A viral clip shows ABC News anchor and former Democratic Party operative George Stephanopoulos telling a passerby on Tuesday that he doubts President Joe Biden can make it another four-year term.
A stranger approached Stephanopoulos on Manhattan’s Fifth Avenue Tuesday afternoon and asked him, "Do you think Biden should step down? You've talked to him more than anybody else has lately."
"I don’t think he can serve four more years," Stephanopoulos replied before walking away.
The former Democratic Party operative later apologized for the remark, telling TMZ that he shouldn’t have "responded to a question from a passerby." ABC, meanwhile, clarified in a statement to the outlet, "George expressed his own point of view and not the position of ABC News."

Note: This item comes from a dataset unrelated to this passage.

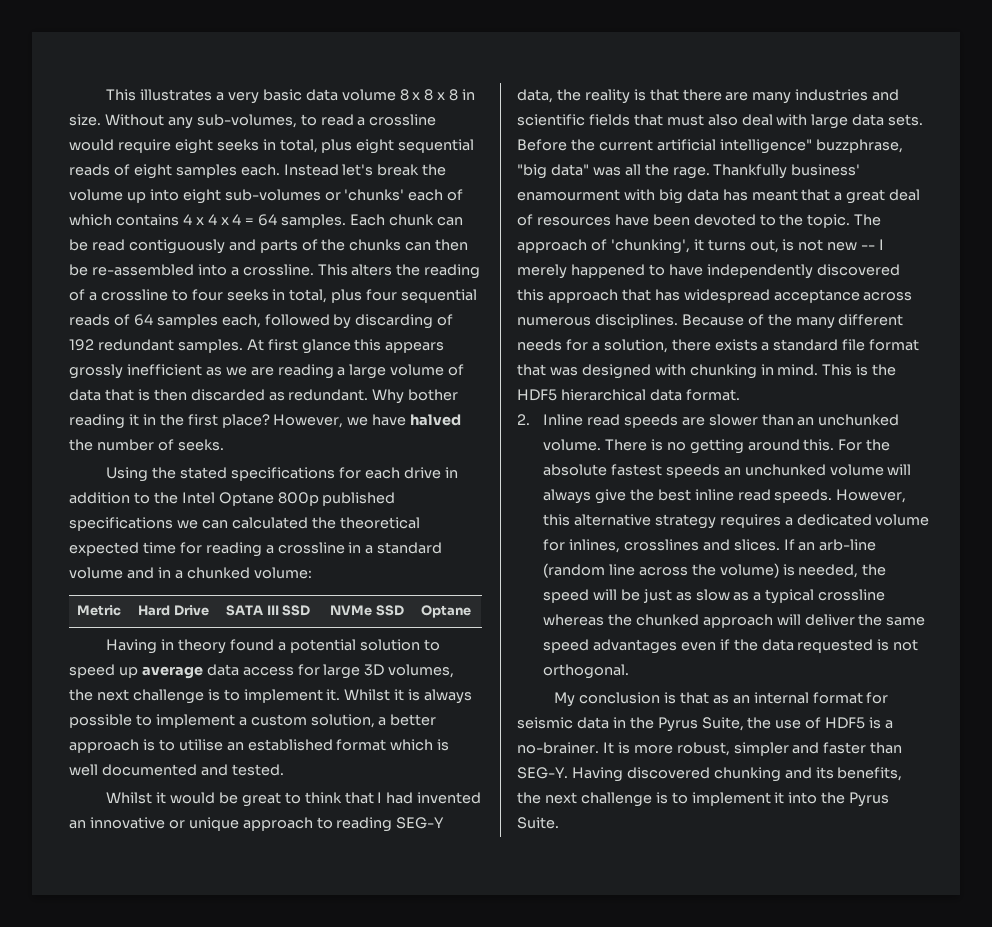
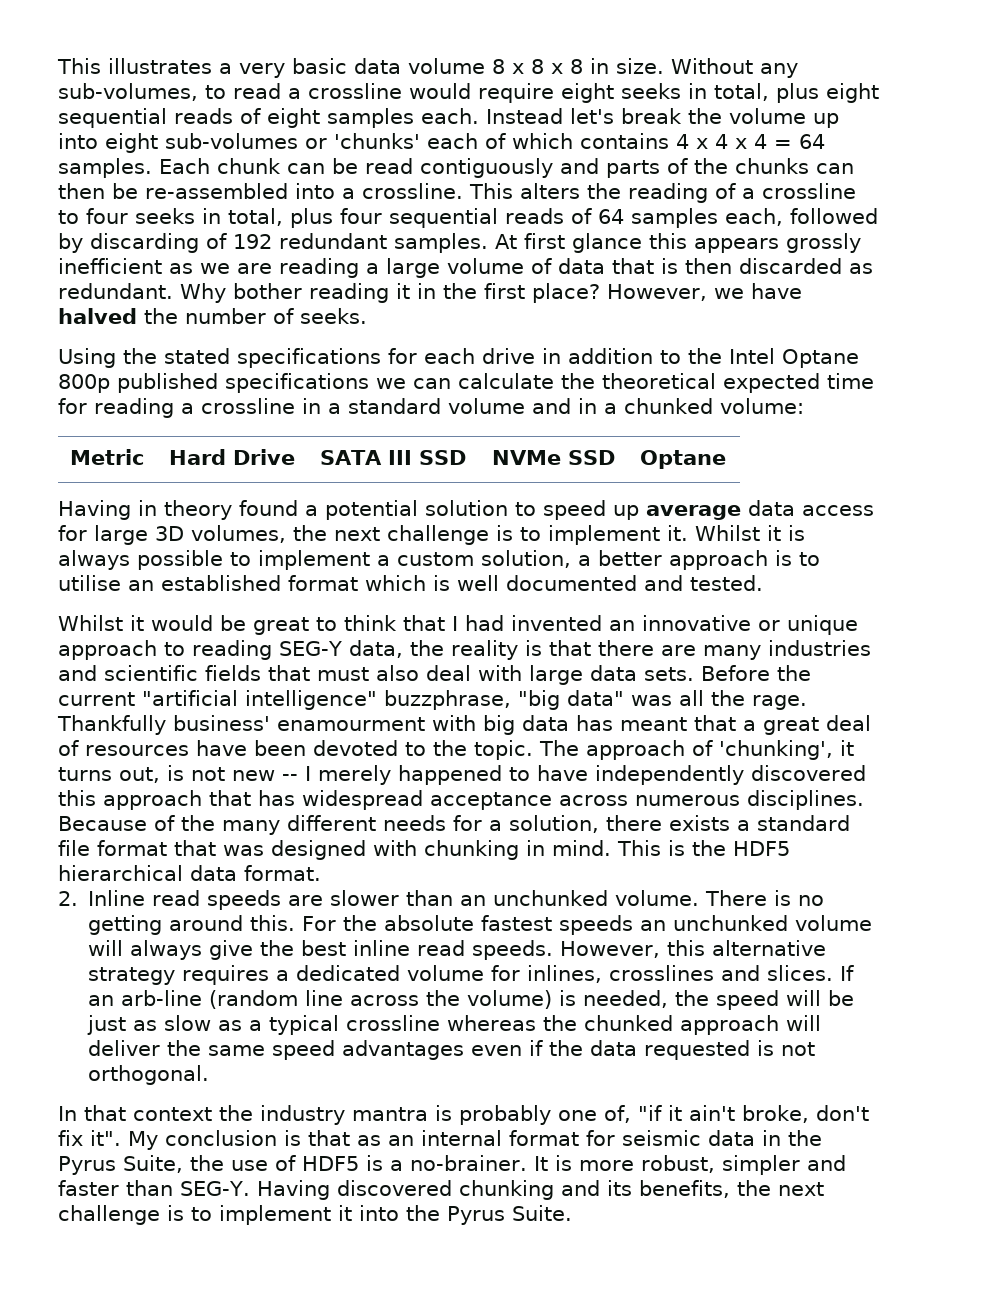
[231,517,308,529] calculated -> [458,373,554,389] calculate
[656,139,716,151] artificial -> [142,690,238,706] "artificial
(629, 671) none -> [58,1105,869,1125] [58,1130,121,1146] In that context the industry mantra is probably one of, "if it ain't broke, don't fix it".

Stephanopoulos on Friday conducted a closely watched interview of the octogenarian president, who dismissed voters’ concerns about his mental acuity and blamed his disastrous debate performance against presumptive Republican nominee Donald Trump on exhaustion that stemmed from "a really bad cold."
Biden, however, delivered a mostly incoherent answer when Stephanopoulos asked him whether he realized in real time that the debate was going badly. "Yeah, look," Biden said. "The whole way I prepared—nobody's fault, mine. Nobody's fault but mine. I prepared what I usually would do, sitting down as I did, come back with foreign leaders, or national security council, for explicit detail."
"And I realized partway through that, you know, I get quoted, the New York Times had me down 10 points before the debate, 9 now, or whatever the hell it is," the octogenarian continued. "The fact of the matter is that what I looked at is that he also lied 28 times, I couldn't—I mean, the way the debate ran—my fault, no one else's fault. No one else's fault."
While 10 House Democrats have demanded Biden’s exit from the presidential race since the debate, Biden in a Monday letter to congressional Democrats said he remains "firmly committed to staying in this race, to running this race to the end, and to beating Donald Trump," urging the lawmakers to rally behind him and "move forward as a unified party."